In about two weeks it will be the fifth anniversary of his death. Five years! How is that even possible? In my mind I can replay those four days down to the most minute details as if it were yesterday, yet it’s amazing how the pain dulls a bit. The decisions made during those days were the most difficult of my life, and I pray I never have to do that again.
It’s amazing how much life can change in five years. Here I sit, in a different house, married to a most amazing man with whom I share a love I could never have imagined. I told him this morning, “P taught me to trust again and to love again, so I could love you completely now.” And he doesn’t ask me to not love P, nor does he negate that love. We celebrate every day together and honor our pasts in the life we have now.

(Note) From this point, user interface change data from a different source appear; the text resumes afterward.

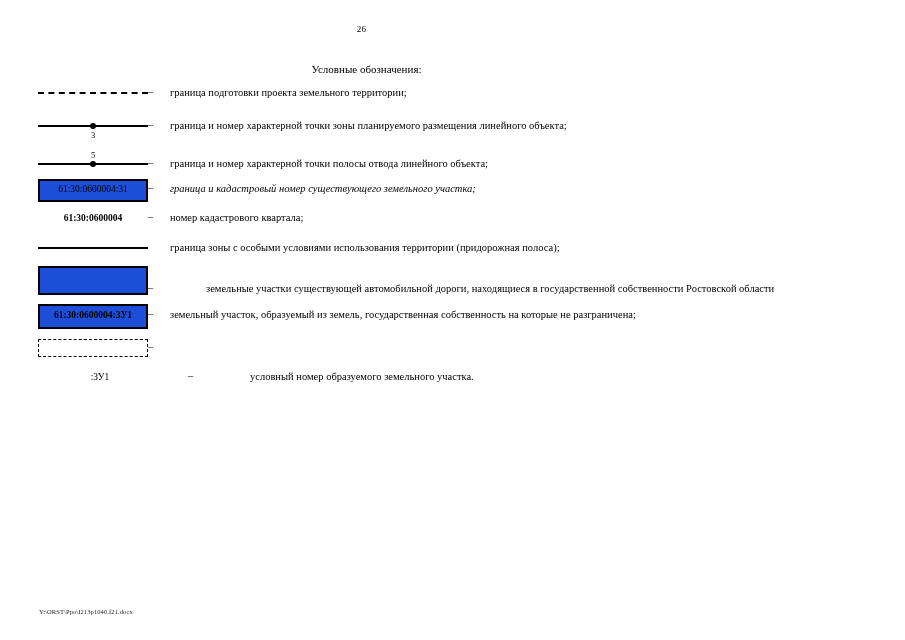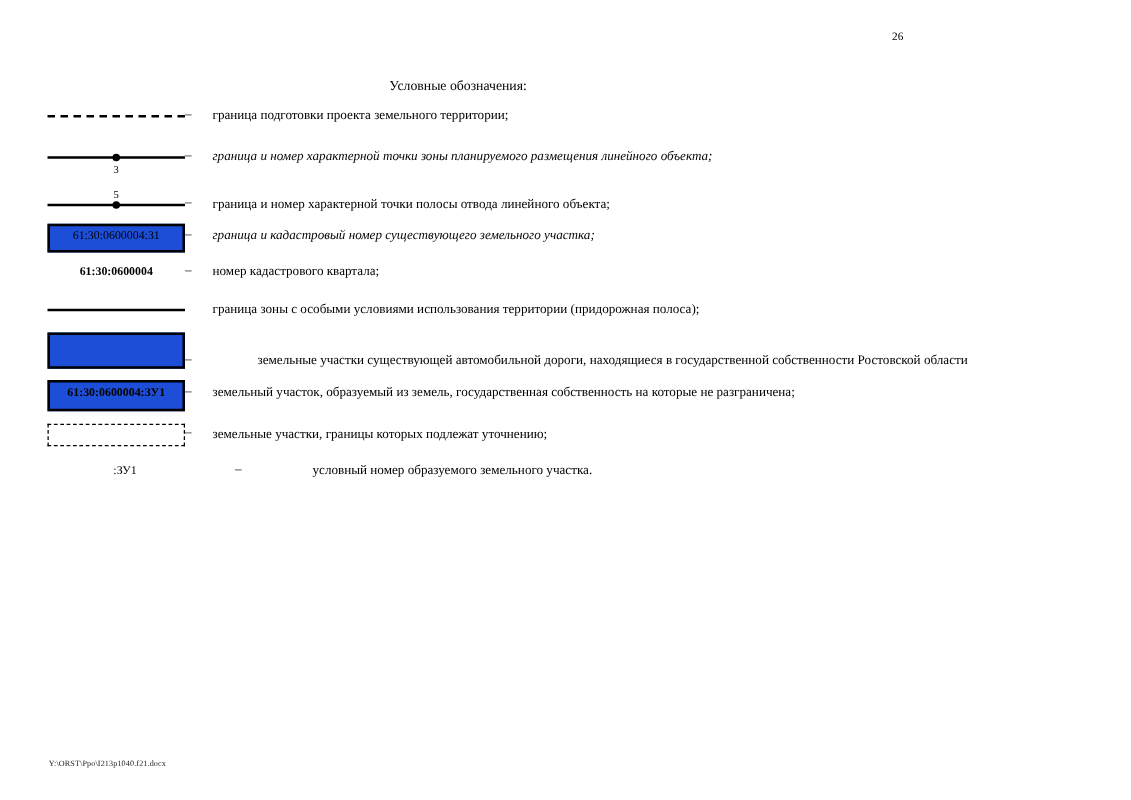--- a/index.html
+++ b/index.html
@@ -29,7 +29,7 @@
     top: 24px;
     left: 0;
     width: 723px;
-    text-align: right;
+    text-align: center;
     font-size: 9px;
     letter-spacing: 0.2px;
   }

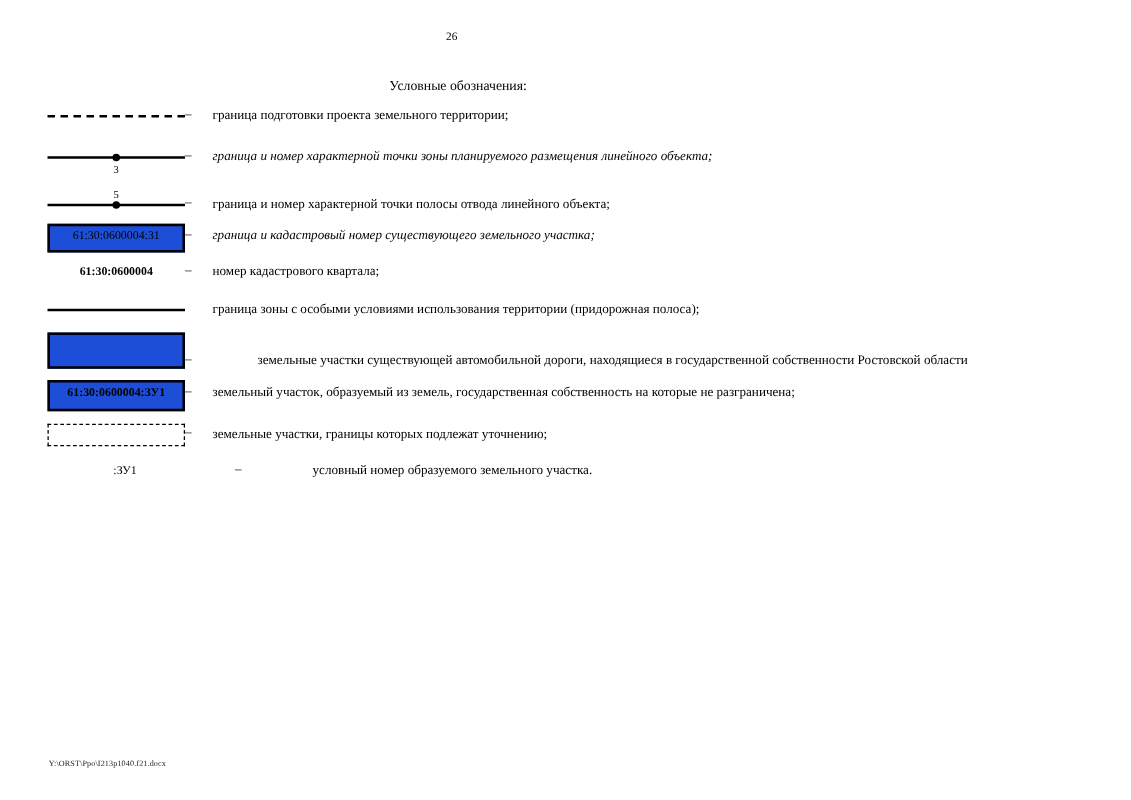--- a/index.html
+++ b/index.html
@@ -212,7 +212,7 @@
         <div class="point-num" style="left:86px; top:13px;">3</div>
       </div>
       <div class="dash-cell" style="padding-top:2px;">–</div>
-      <div class="desc-cell" style="padding-top:2px;font-style:italic;">граница и номер характерной точки зоны планируемого размещения линейного объекта;</div>
+      <div class="desc-cell" style="padding-top:2px;">граница и номер характерной точки зоны планируемого размещения линейного объекта;</div>
     </div>
 
     <div class="legend-row" style="height:28px;">

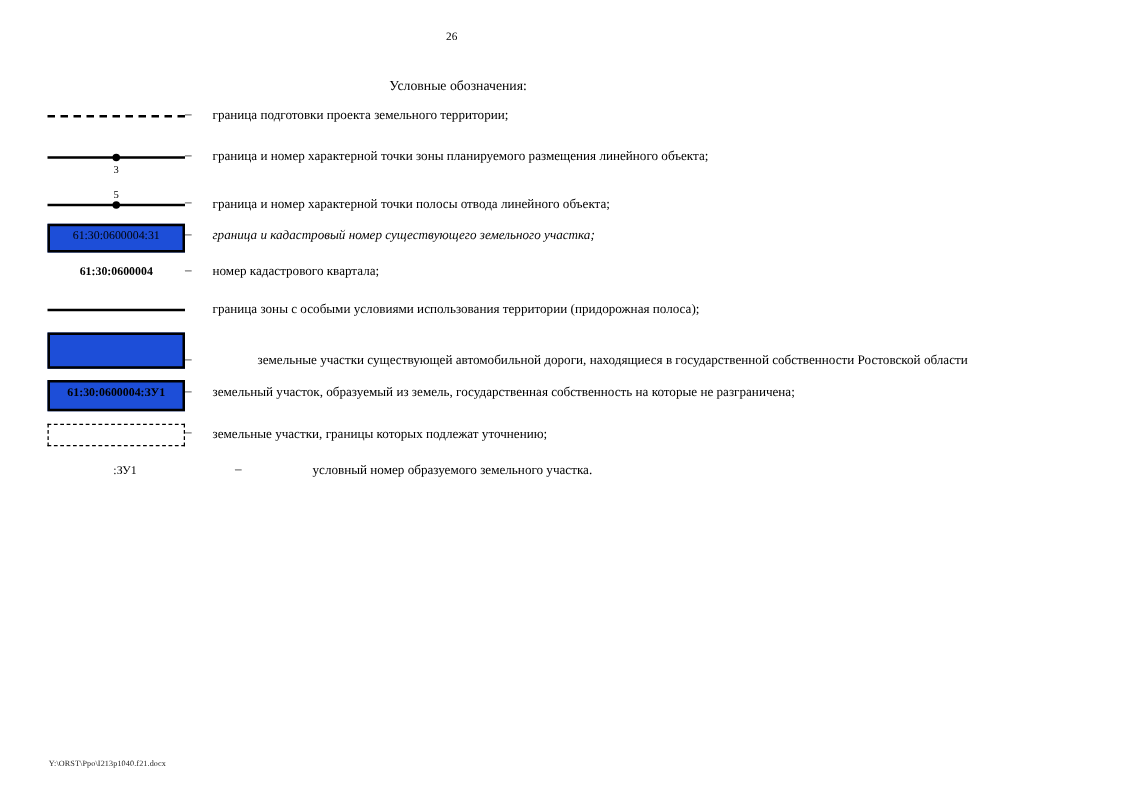--- a/index.html
+++ b/index.html
@@ -270,7 +270,6 @@
         <div class="sym-dotbox" style="top:6px; height:18px;"></div>
       </div>
       <div class="dash-cell" style="padding-top:9px;">–</div>
-      <div class="desc-cell" style="padding-top:9px;">земельные участки, границы которых подлежат уточнению;</div>
     </div>
 
     <div class="legend-row" style="height:28px;gap:40px;">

In five years, my son has gone out on his own, and while he’s still finding his way, he’s taking chances again and exploring what he wants out of life. He’s choosing to live again, too, which is what his dad and grandparents would want for him. Thankfully, he has a great relationship with his step-dad and they’re enough alike to have found common ground.
If you’ve ever visited any of the grief groups on Facebook, you’ve no doubt seen some of the sayings and memes that are prolific in those groups. I’ve been a part of some of those groups and they’ve been a great support to me over the years, along with my counselor. I’m going to try to not use their exact wording, but the overall lessons I’ve learned about grief have been discussed on those pages and in memes. While they can be harsh when you’re new to grief, in time you find they are true.
The truth about grief is grief never ends. It changes, and the harsh corners soften with time, but it’s always there. The loss is always there. There will always be things to remind you of that person, or things that should have happened. Case in point: watching so many of his contemporaries receive awards and accommodations for things he should be receiving, too. How quickly they forget someone once they’re gone! Or seeing someone walk down the street that has that same stride to their step, or using a similar mannerism or turn of phrase. There will always be reminders. And the empty hole will always be there.
It’s a decision everyone has to make after a loss: to burrow in and live in the past and the memories, or to attempt to live again. The past is a place to visit, but not to live. My husband asked me why I look at my Facebook memories so much. It’s comforting. Sometimes I’ll see a comment from over five years ago, and it will make me laugh, remembering how we were always egging each other on and teasing constantly. Other times, I’ll see comments and reminders from friends who lifted me up during that dark time. It’s a good way to see just how God has worked in my life, and how blessed I have been and continue to be by friendships and love.
This may or may not be my last post in this blog. The future will decide that. Several have said I need to publish this blog as a book, and I’m looking into it. Either way, thank you for accompanying me on this journey. And remember: honor your memories, but live the life you’re given.